Moore is not helping here. Software and algorithms will fix this up, which is already happening at a frightening rate. Not too long ago, like months, we were still debating if it was ever even possible to run LLMs locally.
There is going to be a computational complexity floor on where this can go, just from a Kolmogorov complexity argument. Very hard to tell how far away the floor is exactly but things are going so fast now I suspect we'll see diminishing returns in a few months as we asymptote towards some sort of efficiency boundary and the easy wins all get hoovered up.
Yes indeed and it’ll be interesting to see where that line is.
I still think there is a lot to be gained from just properly and efficiently composing the parts we already have (like how the community handled stable diffusion) and exposing them in an accessible manner. I think that’ll take years even if the low hanging algorithm fruits start thinning out.
This is very true, however there is a long way to go in terms of chip design specific to DL architectures.
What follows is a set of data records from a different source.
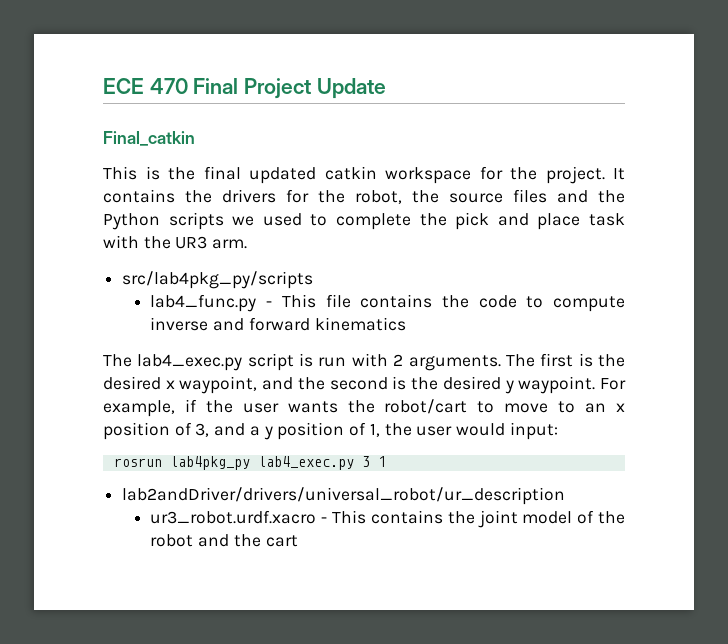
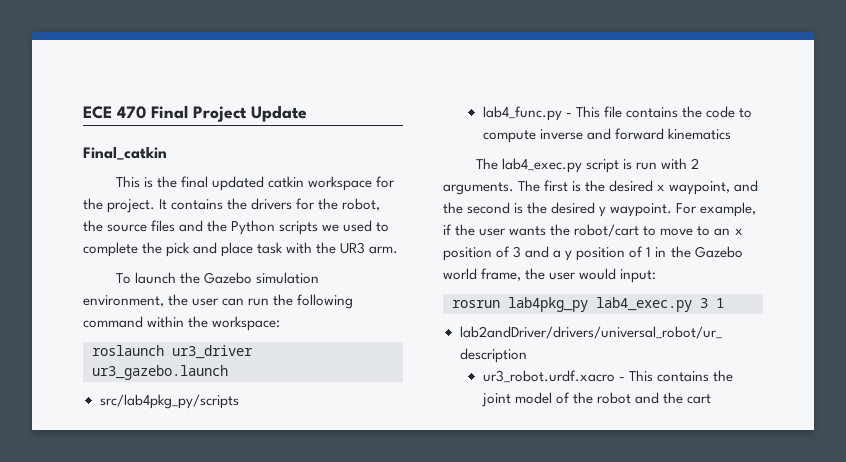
(248, 244) none -> [115,272,319,284] [83,294,354,309] [83,316,281,331] [92,345,253,359] [92,365,228,380] // To launch the Gazebo simulation environment, the user can run the following command within the workspace: // roslaunch ur3_driver ur3_gazebo.launch
[195,423,210,437] 3, -> [513,246,522,258] 3
[369,423,380,437] 1, -> [646,246,743,258] [443,268,522,281] 1 in the Gazebo world frame,

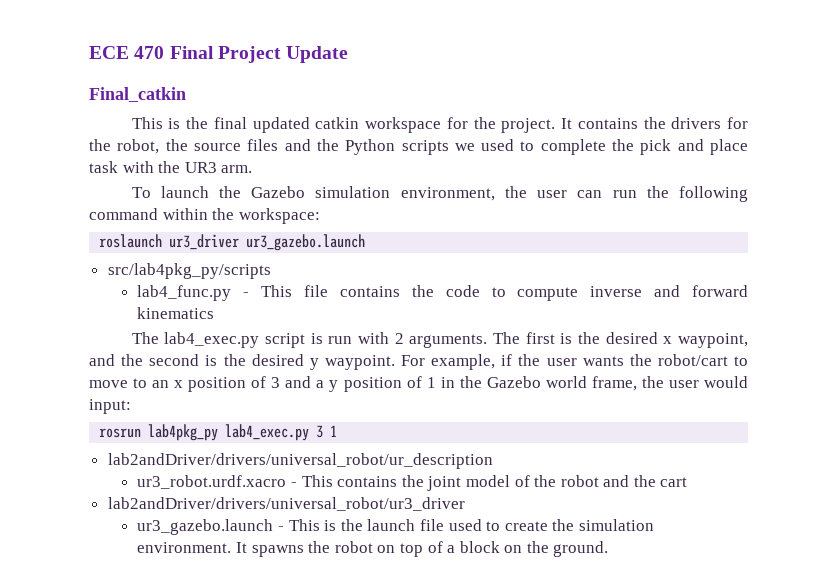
(712, 399) none -> [107,497,465,511] [137,519,654,535] [137,541,609,557] // lab2andDriver/drivers/universal_robot/ur3_driver // ur3_gazebo.launch - This is the launch file used to create the simulation environment. It spawns the robot on top of a block on the ground.

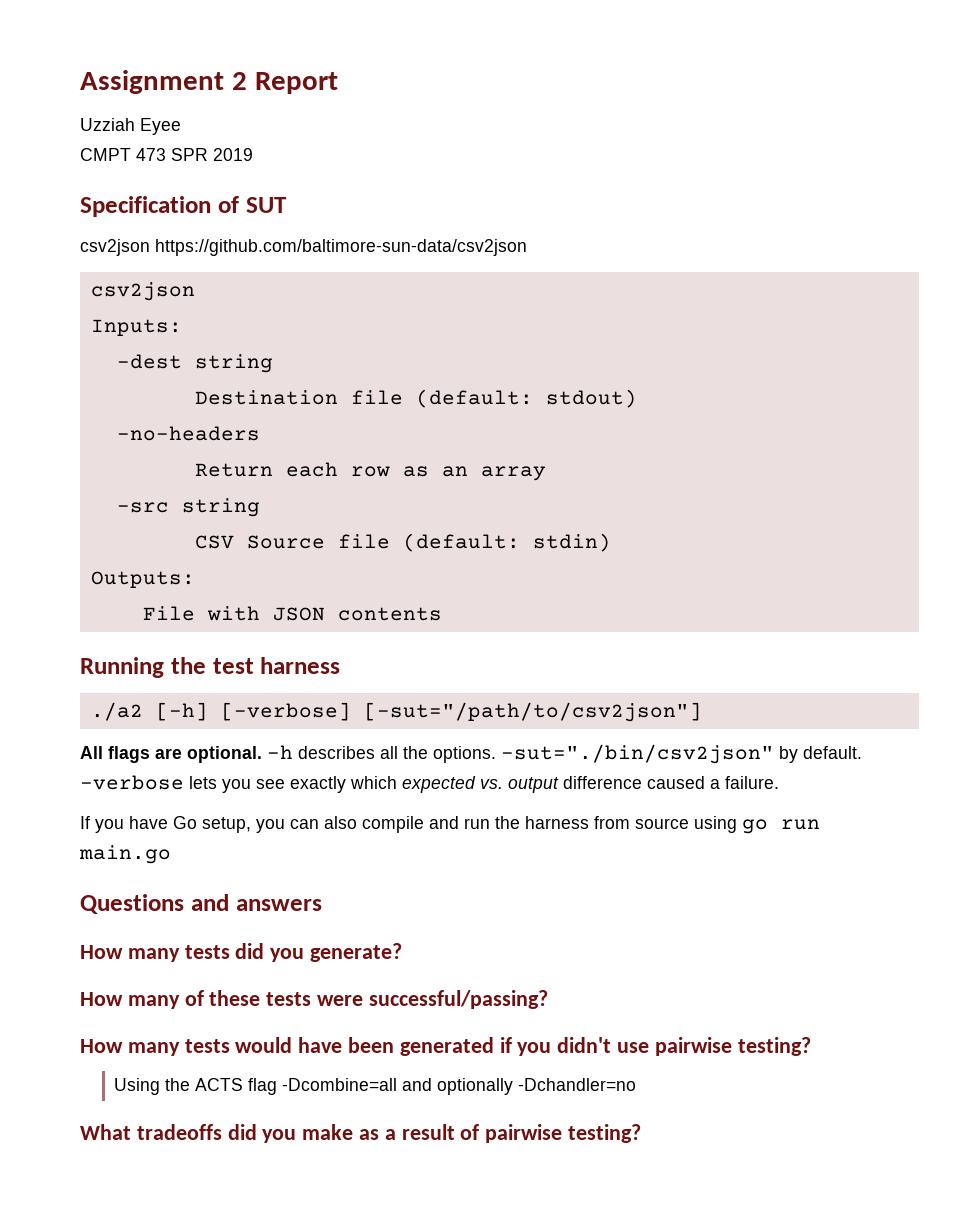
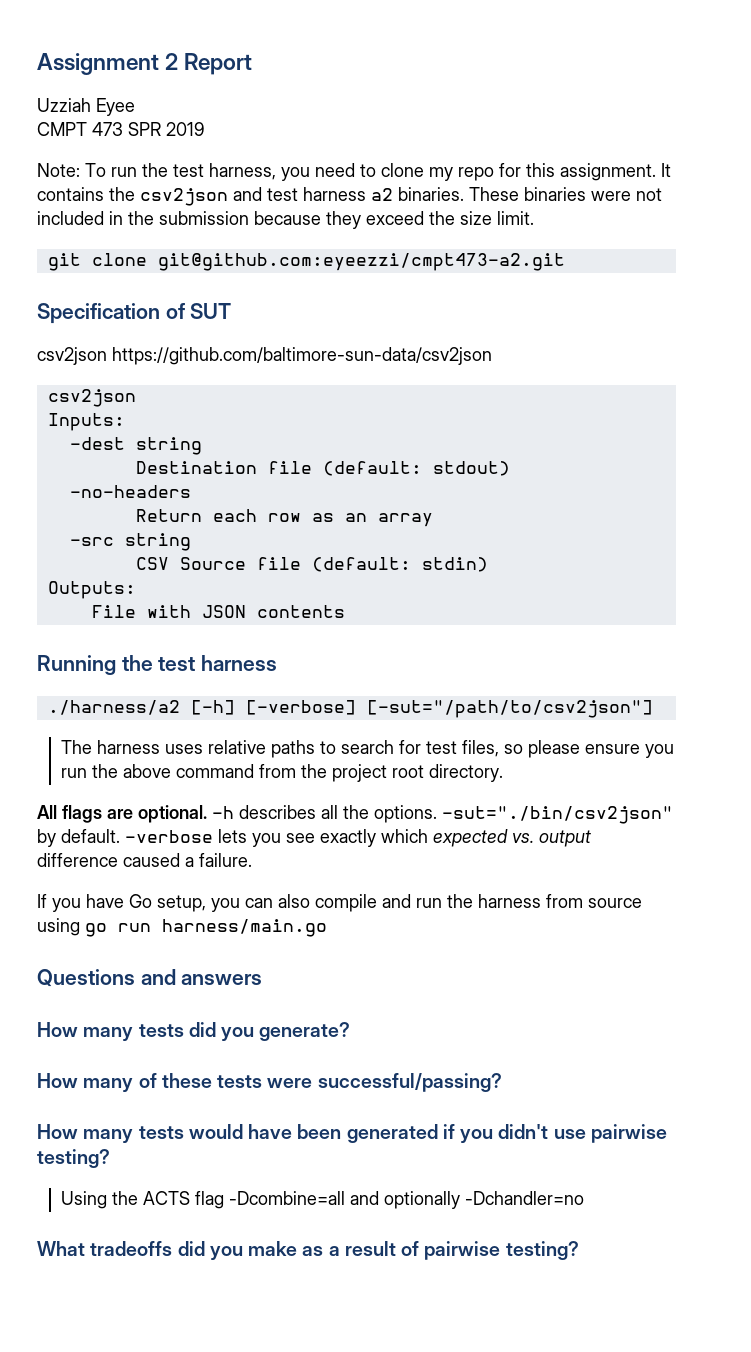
(253, 154) none -> [37,163,671,181] [37,187,662,206] [37,211,534,229] [47,253,565,271] // Note: To run the test harness, you need to clone my repo for this assignment. It contains the csv2json and test harness a2 binaries. These binaries were not included in the submission because they exceed the size limit. // git clone git@github.com:eyeezzi/cmpt473-a2.git
[90,702,143,721] ./a2 -> [47,700,180,715] ./harness/a2
(702, 712) none -> [61,740,675,758] [61,764,504,782] // The harness uses relative paths to search for test files, so please ensure you run the above command from the project root directory.
[79,845,171,864] main.go -> [162,919,327,937] harness/main.go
I’m sure we’ll see lots of players release chips that are an order of magnitude more efficient for certain model types, but still fabricated on the same process node.
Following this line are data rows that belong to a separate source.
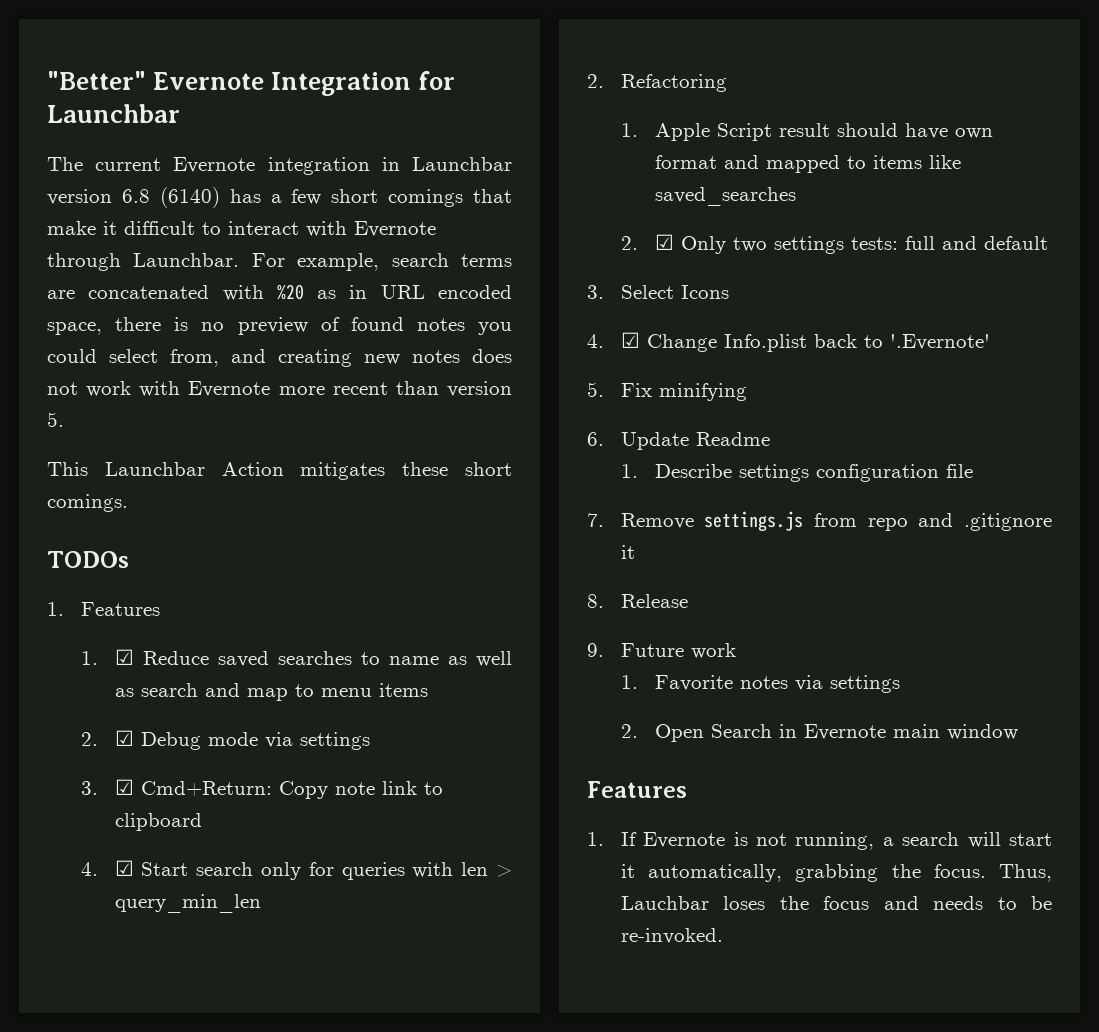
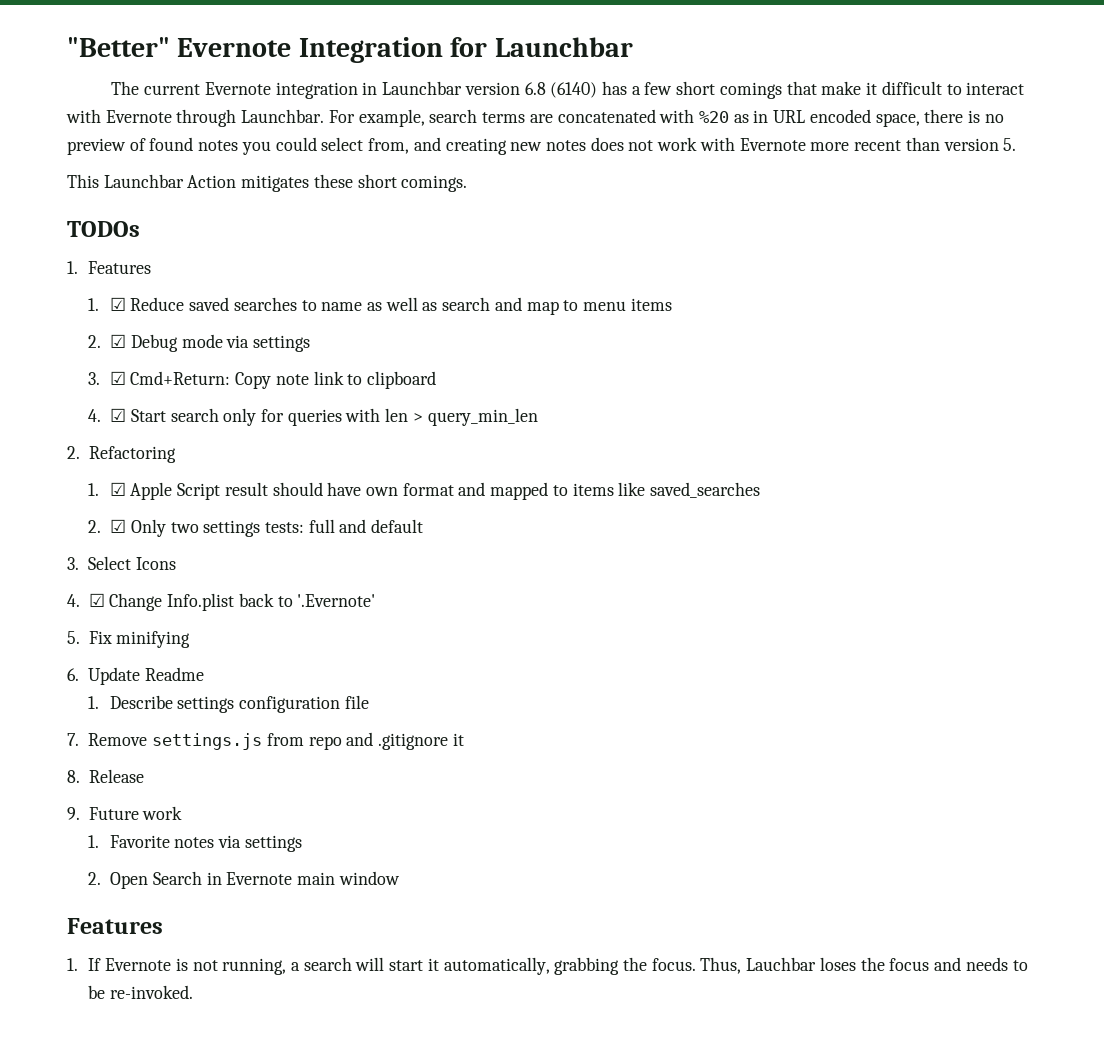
(638, 130) none -> [109,482,126,496] ☑

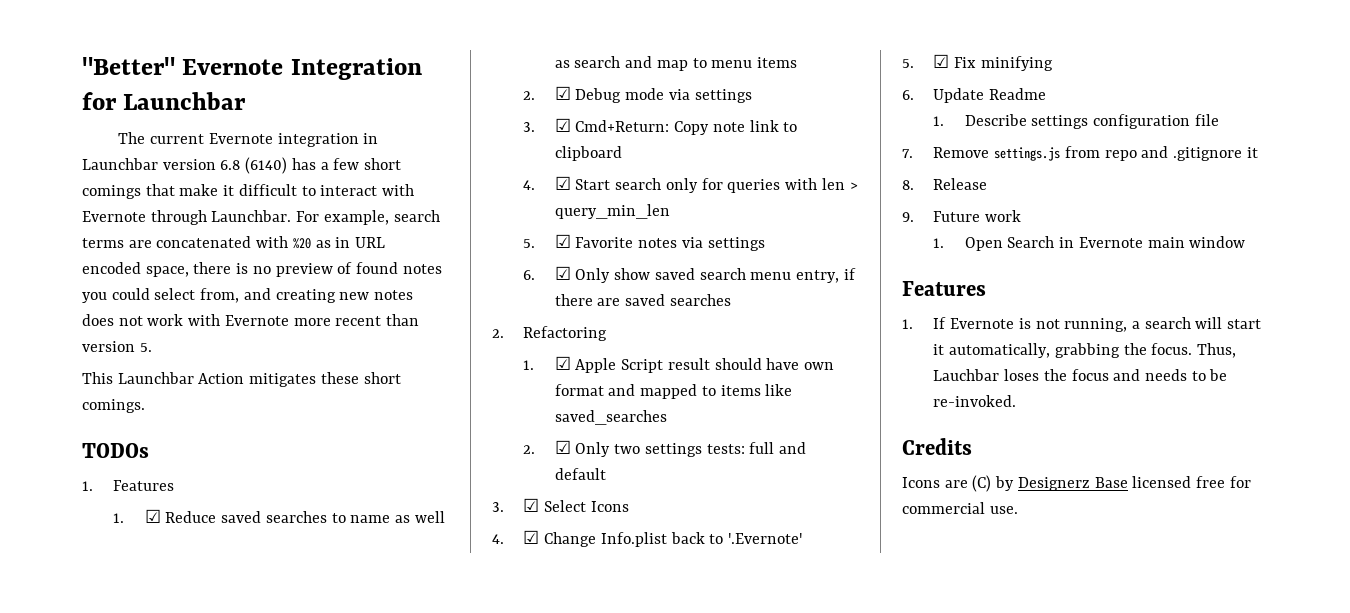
(538, 417) none -> [523,234,765,251] [523,266,856,283] [554,294,731,306] // 5. ☑ Favorite notes via settings // 6. ☑ Only show saved search menu entry, if there are saved searches
(79, 563) none -> [523,498,540,512] ☑
(80, 637) none -> [933,54,950,68] ☑
[109,835,302,852] [88,872,102,885] Favorite notes via settings // 2. -> (945, 243) none
(194, 992) none -> [902,438,972,455] [902,475,1251,492] [902,502,1018,514] // Credits // Icons are (C) by Designerz Base licensed free for commercial use.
Moore's law isn't dead. Only Dennard's law. See slide 13 here[0] (2021). Moore's law stated that the number of transistors per area will double every n months. That's still happening. Besides, neither Moore's law nor Dennard scaling are even the most critical scaling law to be concerned about...
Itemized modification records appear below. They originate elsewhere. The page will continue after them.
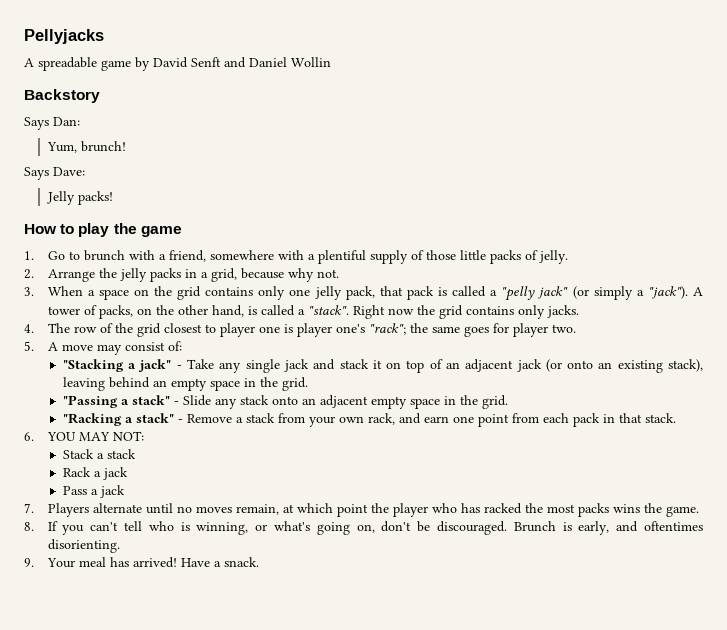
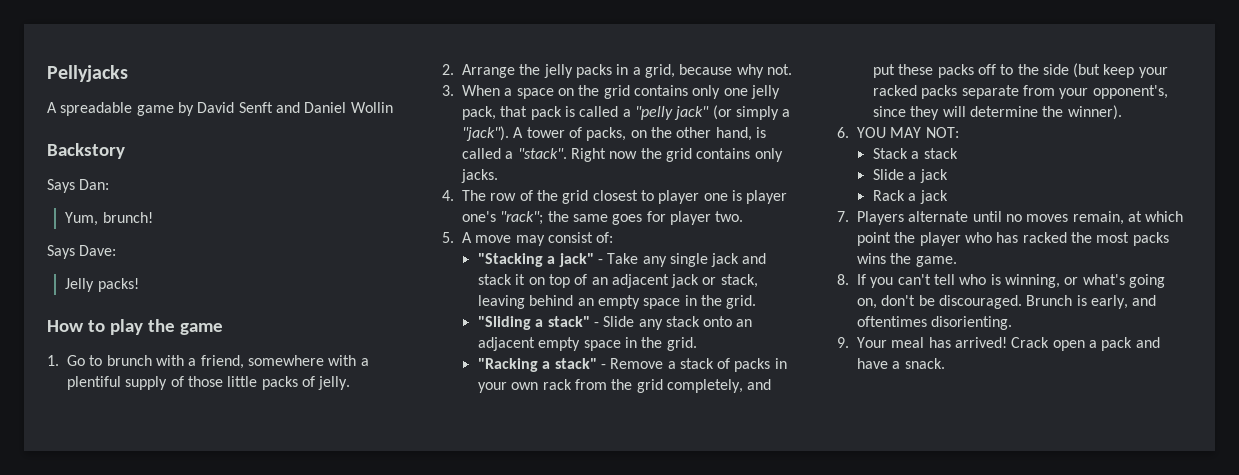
[545,359,704,373] (or onto an existing stack), -> [702,274,758,288] or stack,
[62,395,118,408] "Passing -> [477,316,531,330] "Sliding
[277,413,676,427] from your own rack, and earn one point from each pack in that stack. -> [717,358,787,372] [477,379,772,393] [872,63,1168,78] [872,85,1168,99] [872,105,1122,120] of packs in your own rack from the grid completely, and put these packs off to the side (but keep your racked packs separate from your opponent's, since they will determine the winner).
[62,467,128,480] [62,486,87,495] Rack a jack // Pass -> [872,169,948,183] [872,190,905,201] Slide a jack // Rack
[180,558,210,567] Have -> [1011,337,1160,351] [857,358,888,369] Crack open a pack and have

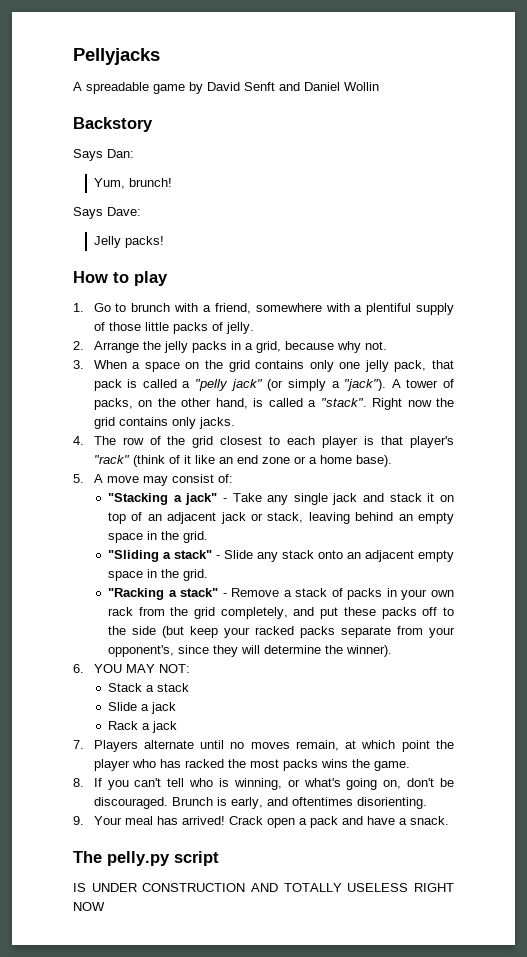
[147,319,223,335] the game -> (168, 278) none
[658,190,788,204] [462,211,744,225] player one is player one's "rack"; the same goes for player two. -> [287,436,454,448] [93,455,392,467] each player is that player's "rack" (think of it like an end zone or a home base).
(945, 363) none -> [73,851,219,866] [73,883,454,892] [73,902,105,911] // The pelly.py script // IS UNDER CONSTRUCTION AND TOTALLY USELESS RIGHT NOW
...that's probably Koomey's law[1][3], which looks well on track to hold for the rest of our careers. But eventually as computing approaches the Landauer limit[2] it must asymptotically level off as well. Probably starting around year 2050. Then we'll need to actually start "doing more with less" and minimizing the number of computations done for specific tasks. That will begin a very very productive time for custom silicon that is very task-specialized and low-level algorithmic optimization.
[0] Shows that Moore's law (green line) is expected to start leveling off soon, but it has not yet slowed down. It also shows Koomey's law (orange line) holding indefinitely. Fun fact, if Koomey's law holds, we'll have exaflop power in <20W in about 20 years. That's equivalent to a whole OpenAI/DeepMind-worth of power in every smartphone.
The neural engine in the A16 bionic on the latest iPhones can perform 17 TOPS. The A100 is about 1250 TOPS. Both these performance metrics are very subject to how you measure them, and I'm absolutely not sure I'm comparing apples to bananas properly. However, we'd expect the iPhone has reached its maximum thermal load. So without increasing power use, it should match the A100 in about 6 to 7 doublings, which would be about 11 years. In 20 years the iPhone would be expected to reach the performance of approximately 1000 A100's.
At which point anyone will be able to train a GPT-4 in their pocket in a matter of days.
There's some argument to be made that Koomey himself declared in 2016 that his law was dead[4], but that was during a particularly "slump-y" era of semiconductor manufacturing. IMHO, the 2016 analysis misses the A11 Bionic through A16 Bionic and M1 and M2 processors -- which instantly blew way past their competitors, breaking the temporary slump around 2016 and reverting us back to the mean slope. Mainly note that now they're analyzing only "supercomputers" and honestly that arena has changed, where quite a bit of the HPC work has moved to the cloud [e.g. Graviton] (not all of it, but a lot), and I don't think they're analyzing TPU pods, which also probably have far better TOPS/watt than traditional supercomputers like the ones on top500.org.